(Excerpts from a dataset)
* * *

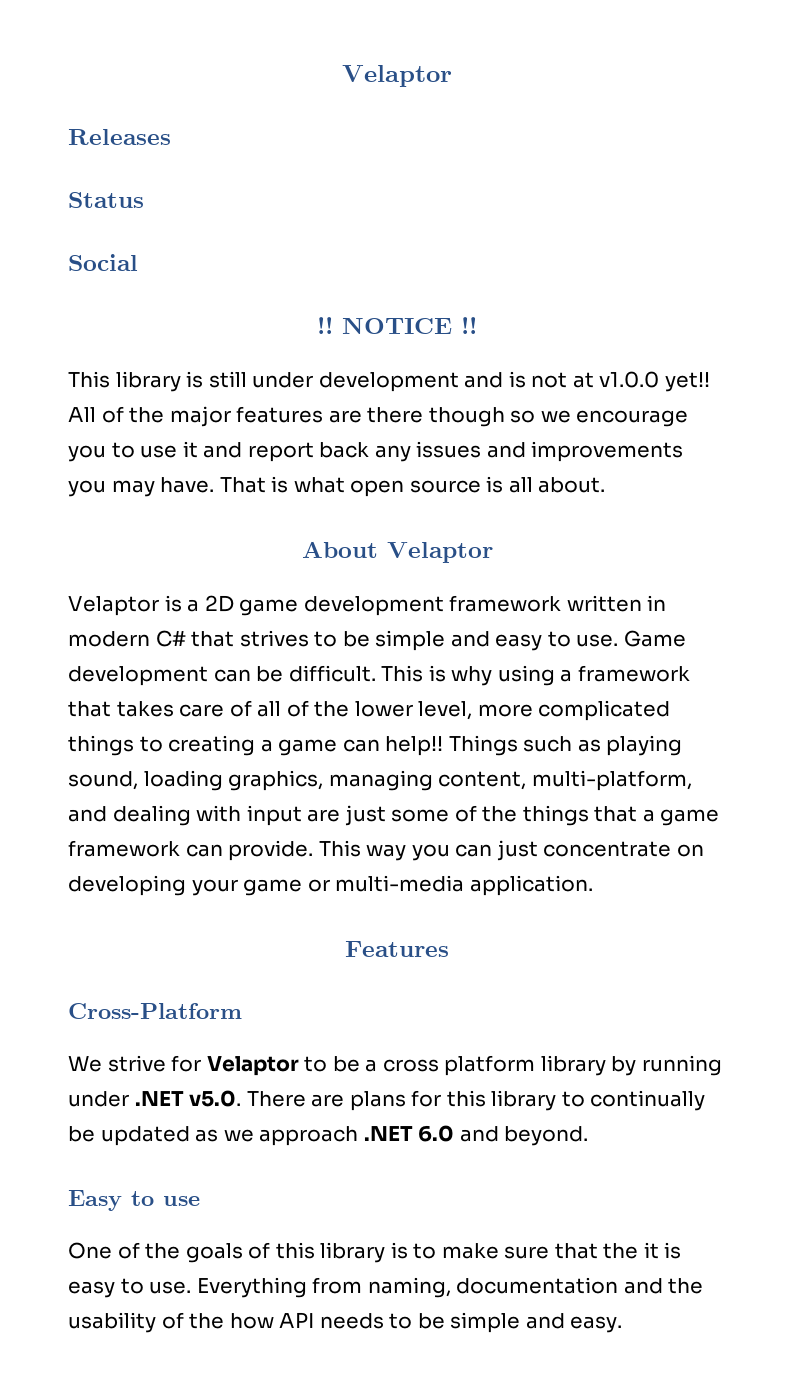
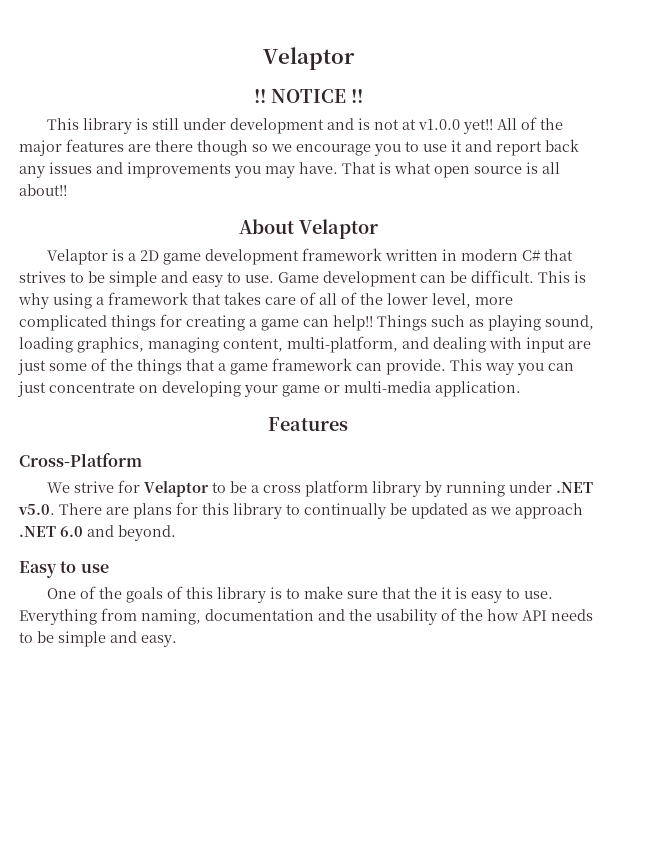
[342,65,452,87] [68,129,171,145] [68,192,144,208] [68,254,138,271] Velaptor // Releases // Status // Social -> [262,47,355,70] Velaptor
[538,477,606,493] about. -> [19,184,67,196] about!!
[139,736,163,752] to -> [160,314,182,327] for

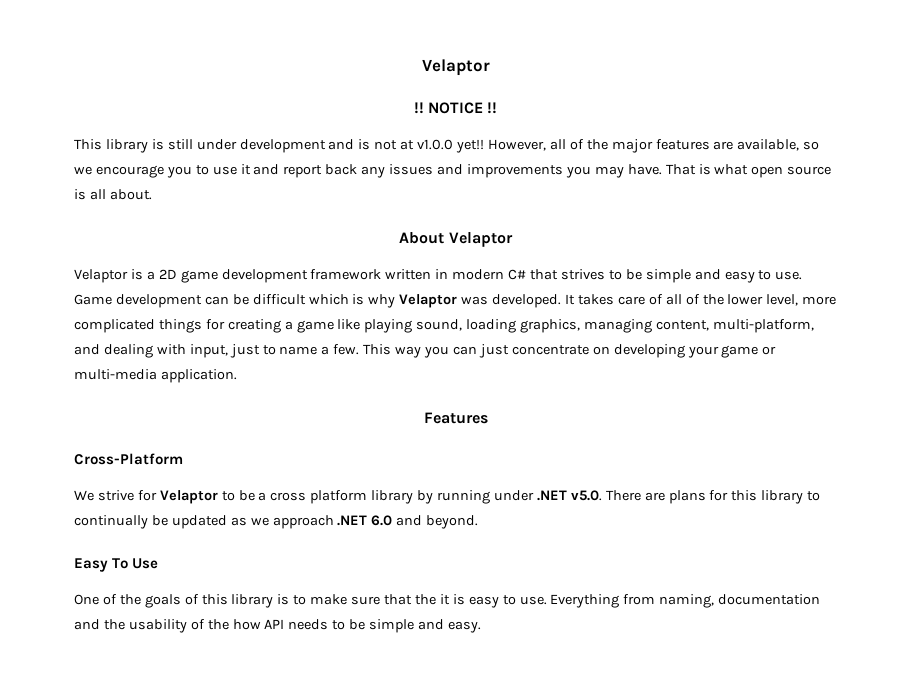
[497,118,518,130] All -> [487,139,566,151] However, all
[155,140,248,156] there though -> [737,139,800,151] available,
[19,184,67,196] about!! -> [109,189,152,200] about.
[471,270,586,283] [18,292,221,309] difficult. This is why using a framework that -> [252,294,576,308] difficult which is why Velaptor was developed. It
[303,315,484,331] can help!! Things such as -> [337,319,361,330] like
[526,337,591,353] [17,358,446,375] input are just some of the things that a game framework can provide. -> [189,344,360,358] input, just to name a few.
[60,561,109,573] to use -> [112,558,159,569] To Use

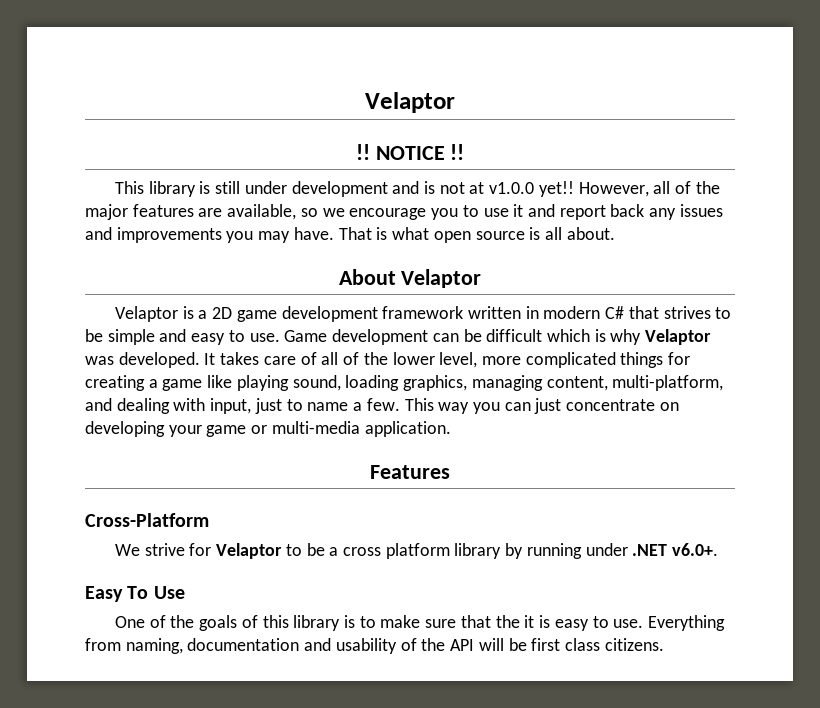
[570,490,821,504] [74,515,479,529] v5.0. There are plans for this library to continually be updated as we approach .NET 6.0 and beyond. -> [672,543,719,556] v6.0+.
[103,619,125,630] the -> (332, 644) none
[232,619,481,633] how API needs to be simple and easy. -> [450,638,664,651] API will be first class citizens.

* * *

• How to complete this task: From the data above, show each line that contains "about".

• Task output:
[538,477,606,493] about. -> [19,184,67,196] about!!
[19,184,67,196] about!! -> [109,189,152,200] about.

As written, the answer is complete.